Paolo conosceva gli uomini e sapeva bene di questa debolezza. Lui la affronta molto seriamente in diverse delle sue lettere. Nella lettera agli efesini scrive chiaramente come noi, da discepoli di Gesù, siamo chiamati a servire e lavorare:

“Non servendo per essere visti, come per piacere agli uomini, ma come servi di Cristo. Fate la volontà di Dio di buon animo,  servendo con benevolenza, come se serviste il Signore e non gli uomini.” (Efesini 6,6-7)

Se sono così impegnato con le opinioni e i pensieri degli altri, e mi stresso per accontentare sempre tutti, allora non ho un orecchio e un senso per quello che vuole dirmi Dio nelle situazioni. Lui mi ha posto lì dove sono per un motivo, con i compiti che ho, e devo aprire gli occhi in modo da vedere le stesse possibilità di Dio.

Sono un servo di Cristo in tutto quello che faccio?

“Ma come servi di Cristo…” Sono chiamato a essere un servo di Cristo! Com’è che si comporta un servo di Cristo sul luogo di lavoro? Come pensa lui o lei? Un servo di Cristo si rallegra sempre nel Signore! Un servo di Cristo fa di tutto per mantenere puro il suo cuore! Un servo di Cristo è chiamato ad essere giusto in ogni cosa. Non è una vita cristiana superficiale e bella ad essere l’obiettivo di chi segue Gesù, ma una che “… fa la volontà di Dio di buon animo.” (Filippesi 4,4, Proverbi 4,23, 1 Timoteo 6,11)

Quando divento cosciente della sua presenza costante, e vivo per piacere a Dio, le scelte diventano molto più chiare anche per me.

Quando divento consapevole della sua presenza costante, e vivo per piacere a Dio, le scelte diventano molto più chiare anche per me.  Dovrei guardare questa cosa, leggere o dire questo? Dio mi segue con attenzione: Che cosa ne pensa? In questo modo posso sempre purificare i miei pensieri, e ricevere quella pace nella vita che conoscono solo quelli che vivono per Dio.

Posso fare qualcosa per Gesù!

“E il re risponderà loro: In verità vi dico che in quanto lo avete fatto a uno di questi miei minimi fratelli, l’avete fatto a me.” (Matteo 25,40)

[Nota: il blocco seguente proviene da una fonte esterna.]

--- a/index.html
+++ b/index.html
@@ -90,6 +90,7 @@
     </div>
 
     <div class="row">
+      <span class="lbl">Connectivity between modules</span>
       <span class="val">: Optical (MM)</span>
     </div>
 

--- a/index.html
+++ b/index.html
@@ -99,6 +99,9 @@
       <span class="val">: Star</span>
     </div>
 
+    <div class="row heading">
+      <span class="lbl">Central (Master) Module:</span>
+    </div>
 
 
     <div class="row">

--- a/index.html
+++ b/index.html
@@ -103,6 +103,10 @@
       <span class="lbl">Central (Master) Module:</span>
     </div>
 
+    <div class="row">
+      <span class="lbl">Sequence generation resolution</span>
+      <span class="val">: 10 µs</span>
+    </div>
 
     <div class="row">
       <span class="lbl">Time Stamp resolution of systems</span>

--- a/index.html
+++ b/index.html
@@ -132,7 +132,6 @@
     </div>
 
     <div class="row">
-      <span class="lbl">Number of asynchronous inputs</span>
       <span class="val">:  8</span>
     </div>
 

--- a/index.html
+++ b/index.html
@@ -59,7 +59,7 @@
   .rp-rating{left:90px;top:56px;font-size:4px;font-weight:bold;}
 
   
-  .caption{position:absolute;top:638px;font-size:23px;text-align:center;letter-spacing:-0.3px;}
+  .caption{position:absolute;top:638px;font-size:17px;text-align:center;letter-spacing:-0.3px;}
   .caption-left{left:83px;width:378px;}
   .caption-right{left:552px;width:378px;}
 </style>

Siamo chiamati a benedire la terra, e a benedire per amore di Gesù. Facendo qualcosa per il mio prossimo, ho l’opportunità di fare qualcosa per Gesù! Se si tratta di dare un sorriso, lavare i piatti per qualcuno, o dare una somma di denaro a qualcuno di cui so che ne ha bisogno, allora posso pensare che contemporaneamente lo sto facendo per il mio caro Gesù. Ciò porta una dimensione completamente nuova a queste azioni, e non necessito più di ricevere un po’ di onore o gratitudine da chi le riceve. Ho già ottenuto quello di cui ho bisogno da Gesù – lui ha sacrificato la sua vita per me e mi ha dato l'opportunità di essere come lui! Adesso è il mio turno di fare qualcosa in cambio!

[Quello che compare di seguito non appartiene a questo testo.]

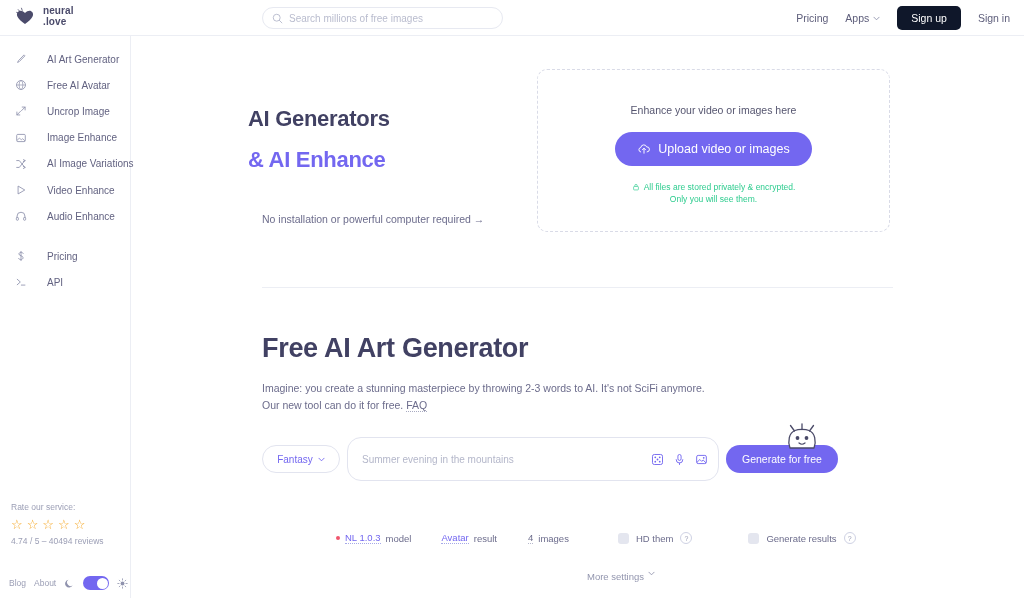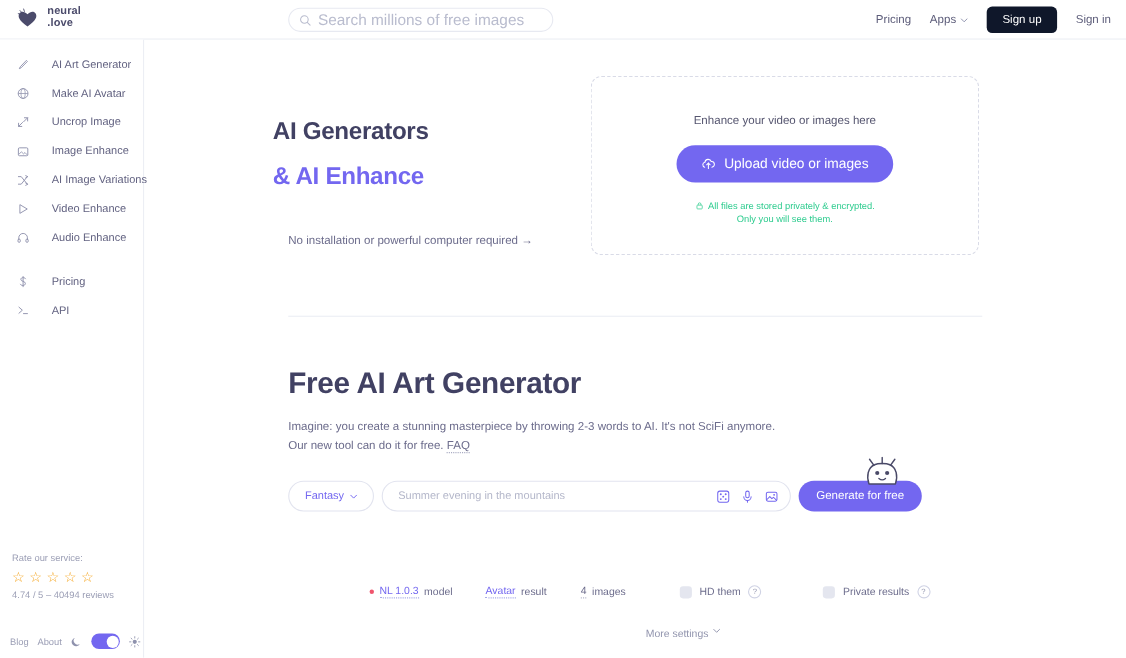--- a/index.html
+++ b/index.html
@@ -29,7 +29,7 @@
     background: #fff;
     display: flex; align-items: center; padding: 0 9px; gap: 6px;
   }
-  .search-ph { font-size: 14px; color: #b9bcce; text-align: right; }
+  .search-ph { font-size: 10px; color: #b9bcce; text-align: right; }
   .nav { position: absolute; right: 14px; top: 0; height: 36px; display: flex; align-items: center; gap: 17px; }
   .nav-link { font-size: 10.5px; color: #5d5d7a; cursor: pointer; display:flex; align-items:center; gap:4px;}
   .btn-signup {

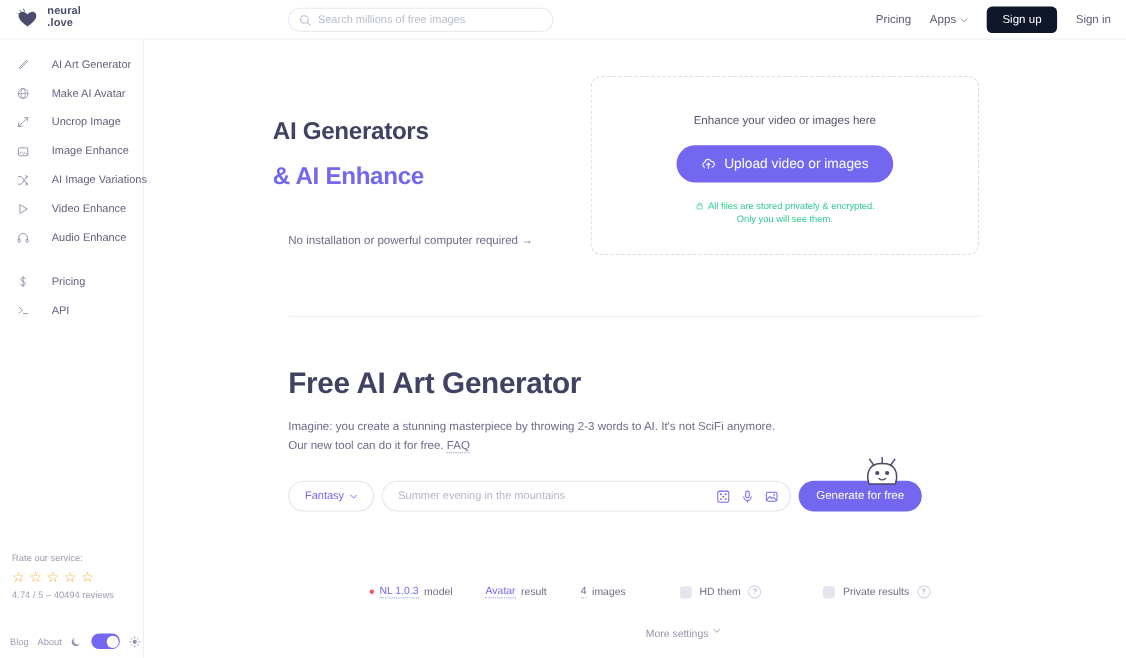--- a/index.html
+++ b/index.html
@@ -229,7 +229,7 @@
             <line x1="1.8" y1="7" x2="12.2" y2="7" stroke="#8f92ad" stroke-width="0.8"></line>
           </svg>
         </span>
-        <span class="side-label">Make AI Avatar</span>
+        <span class="side-label">Free AI Avatar</span>
       </div>
 
       <div class="side-item">

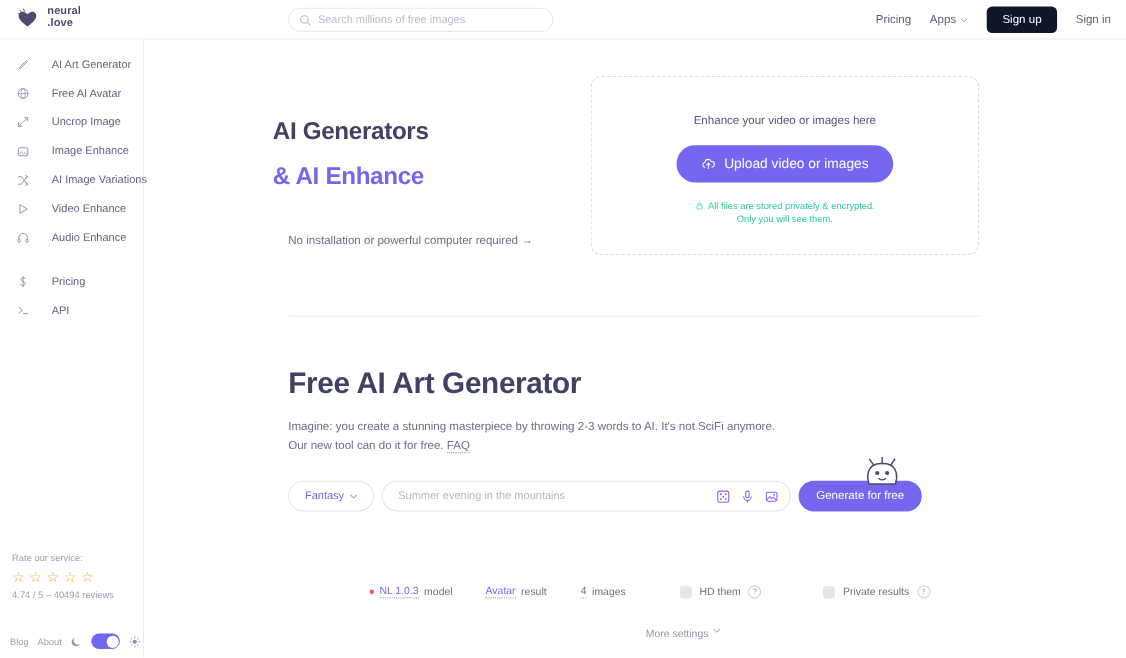--- a/index.html
+++ b/index.html
@@ -133,7 +133,7 @@
     font-size: 10px; color: #7367f0; cursor: pointer; background: #fff;
   }
   .prompt-box {
-    width: 372px; height: 28px; border: 1px solid #e2e4ef; border-radius: 14px;
+    width: 372px; height: 44px; border: 1px solid #e2e4ef; border-radius: 14px;
     display: flex; align-items: center; padding: 0 10px 0 14px; background: #fff;
   }
   .prompt-ph { font-size: 10px; color: #b4b7ca; flex: 1; }

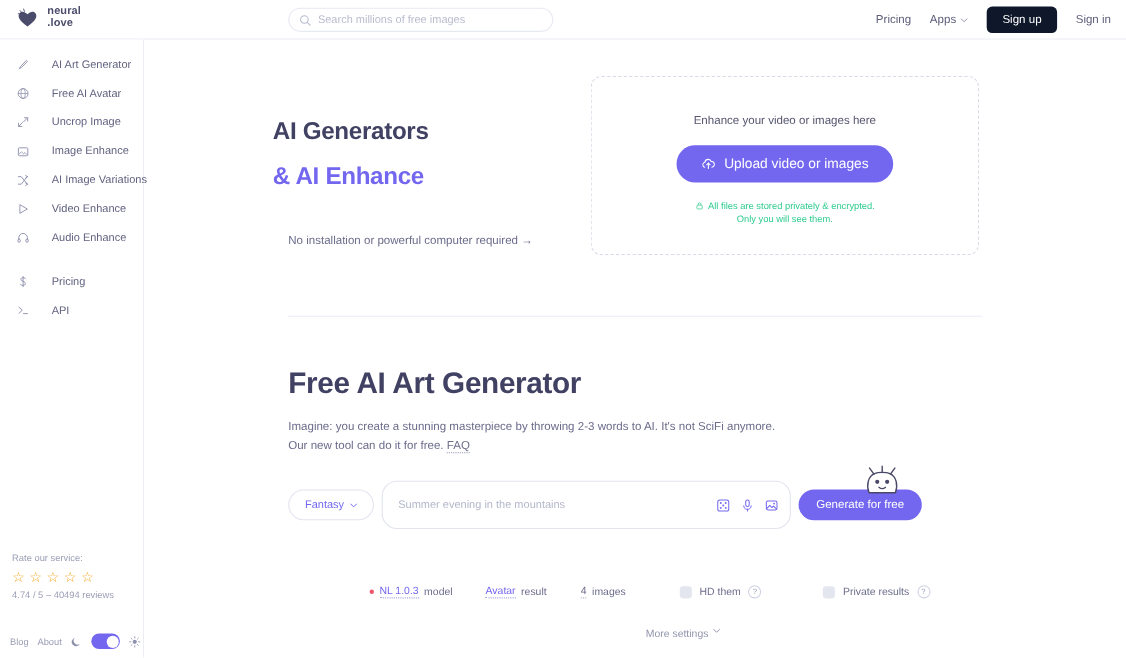--- a/index.html
+++ b/index.html
@@ -473,7 +473,7 @@
 
       <span class="opt" style="gap:7px;">
         <span class="cbox"></span>
-        <span>Private results</span>
+        <span>Generate results</span>
         <span class="qmark">?</span>
       </span>
     </div>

Quando mi lascio guidare da Dio e non dalle persone, e seguo il suo operare, allora posso essere un esempio interessante per chi mi sta attorno.

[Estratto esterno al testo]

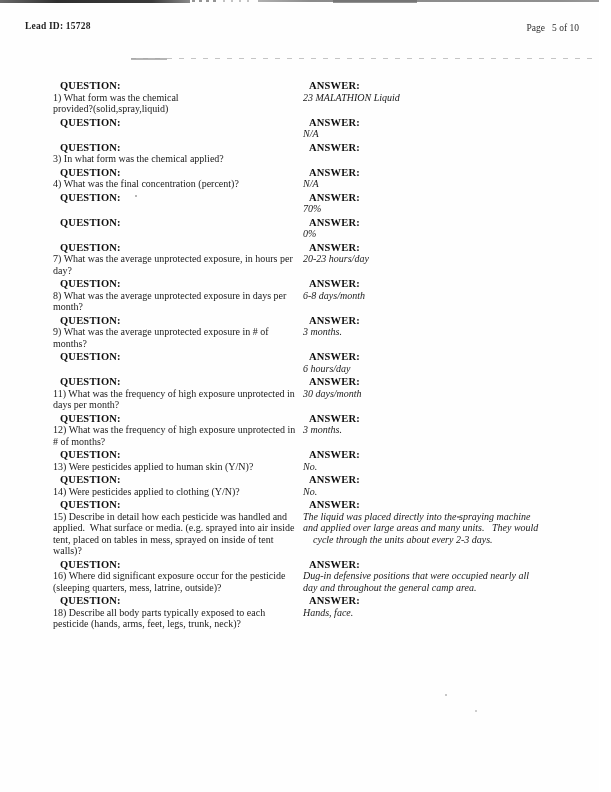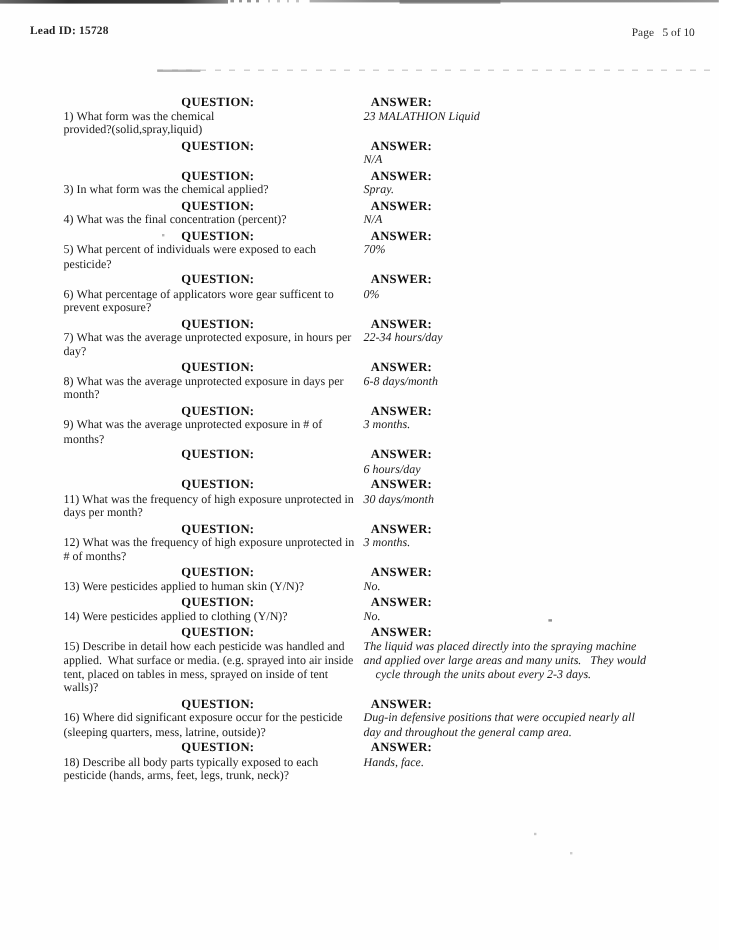--- a/index.html
+++ b/index.html
@@ -51,7 +51,7 @@
     grid-template-rows:auto auto;
     margin-bottom:2px;
   }
-  .q-label{grid-column:1;grid-row:1;padding-left:7px;text-align:center;}
+  .q-label{grid-column:1;grid-row:1;padding-left:7px;}
   .a-label{grid-column:2;grid-row:1;padding-left:6px;}
   .q-label,.a-label{
     font-weight:700;font-size:10.5px;line-height:11.5px;color:#0e0e0e;letter-spacing:.2px;

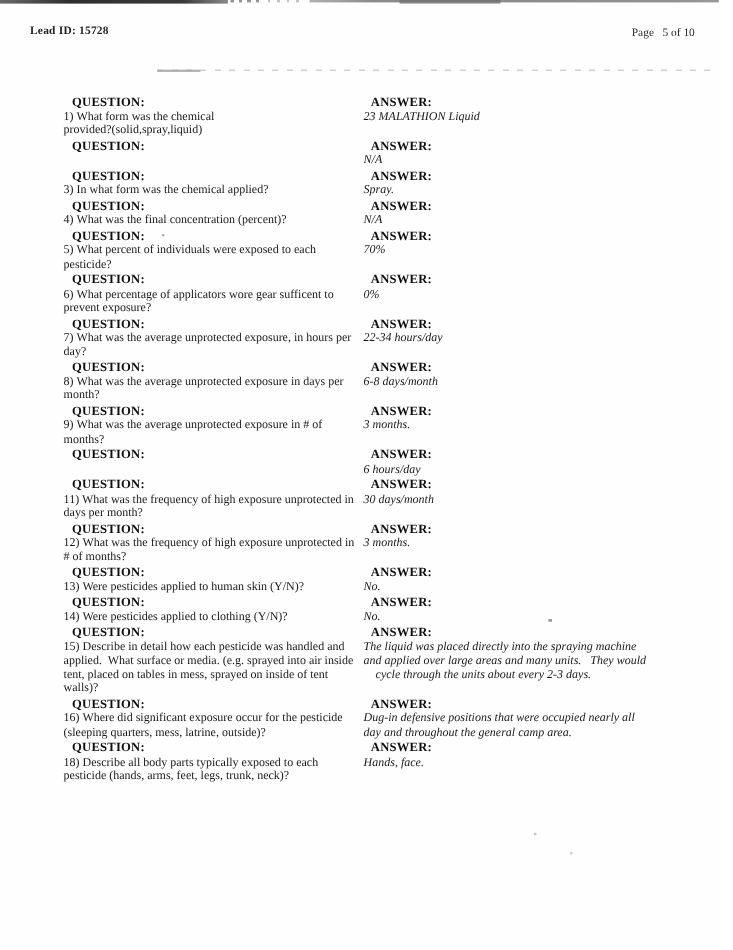--- a/index.html
+++ b/index.html
@@ -101,7 +101,6 @@
     <span class="q-label">QUESTION:</span>
     <span class="a-label">ANSWER:</span>
     <div class="q-text">3) In what form was the chemical applied?</div>
-    <div class="a-text">Spray.</div>
   </div>
 
   <div class="qa-row">

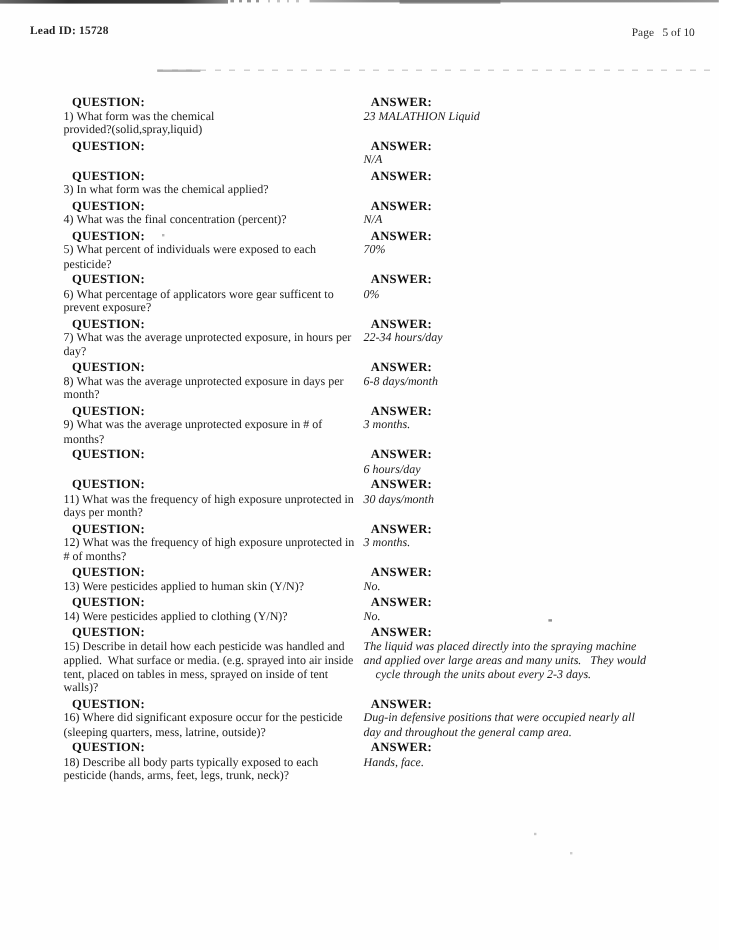--- a/index.html
+++ b/index.html
@@ -113,8 +113,6 @@
   <div class="qa-row">
     <span class="q-label">QUESTION:</span>
     <span class="a-label">ANSWER:</span>
-    <div class="q-text">5) What percent of individuals were exposed to each
-pesticide?</div>
     <div class="a-text">70%</div>
   </div>
 

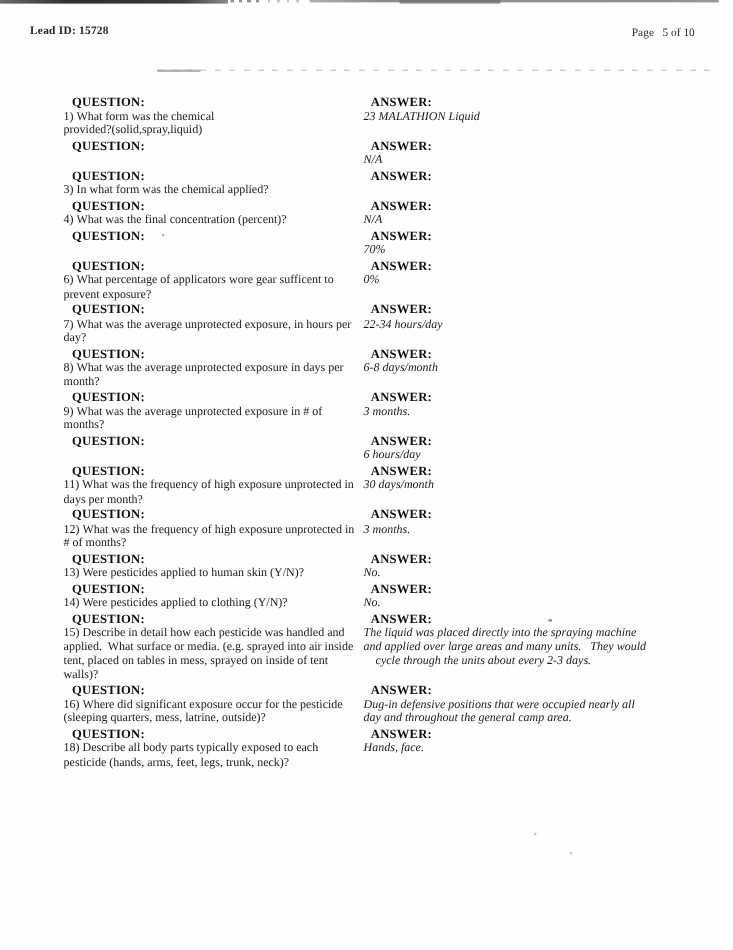--- a/index.html
+++ b/index.html
@@ -119,8 +119,6 @@
   <div class="qa-row">
     <span class="q-label">QUESTION:</span>
     <span class="a-label">ANSWER:</span>
-    <div class="q-text">6) What percentage of applicators wore gear sufficent to
-prevent exposure?</div>
     <div class="a-text">0%</div>
   </div>
 

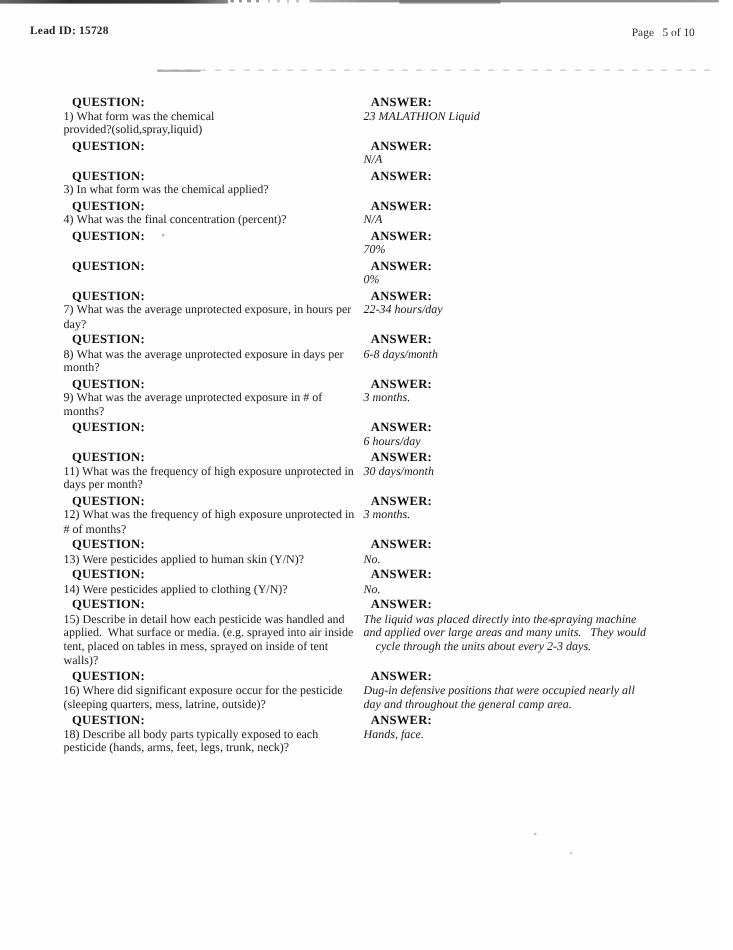--- a/index.html
+++ b/index.html
@@ -127,7 +127,7 @@
     <span class="a-label">ANSWER:</span>
     <div class="q-text">7) What was the average unprotected exposure, in hours per
 day?</div>
-    <div class="a-text">22-34 hours/day</div>
+    <div class="a-text">20-23 hours/day</div>
   </div>
 
   <div class="qa-row">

Io stesso provo piacere nel benedire, e ricevo grazia per benedire. È qualcosa che faccio consapevolmente per vivere la mia chiamata degnamente, e lo faccio con gioia. Allora sono un vero servo di Cristo che vive al cospetto di Dio. Quando mi lascio guidare da Dio e non dalle persone, e seguo il suo operare, allora posso essere un esempio interessante per chi mi sta attorno. Divento una luce sulla terra, la prova che la vita di Gesù può manifestarsi anche da me.

Una vita agli occhi di Dio

La vita diventa meravigliosamente più facile quando faccio tutto come per il Signore e l’amore per lui sarà il motore della mia vita. Quando mi esercito in questo, divento sempre più indipendente dal pubblico. Dio stesso mi riempirà con forza e volontà per portare a termine tutto il bene per amor suo, e lui benedice quello che faccio. Che cosa ci si può augurare di più?

Prendiamo a cuore la raccomandazione di Paolo – e serviamo sempre al cospetto del Signore, indipendentemente da quello che facciamo!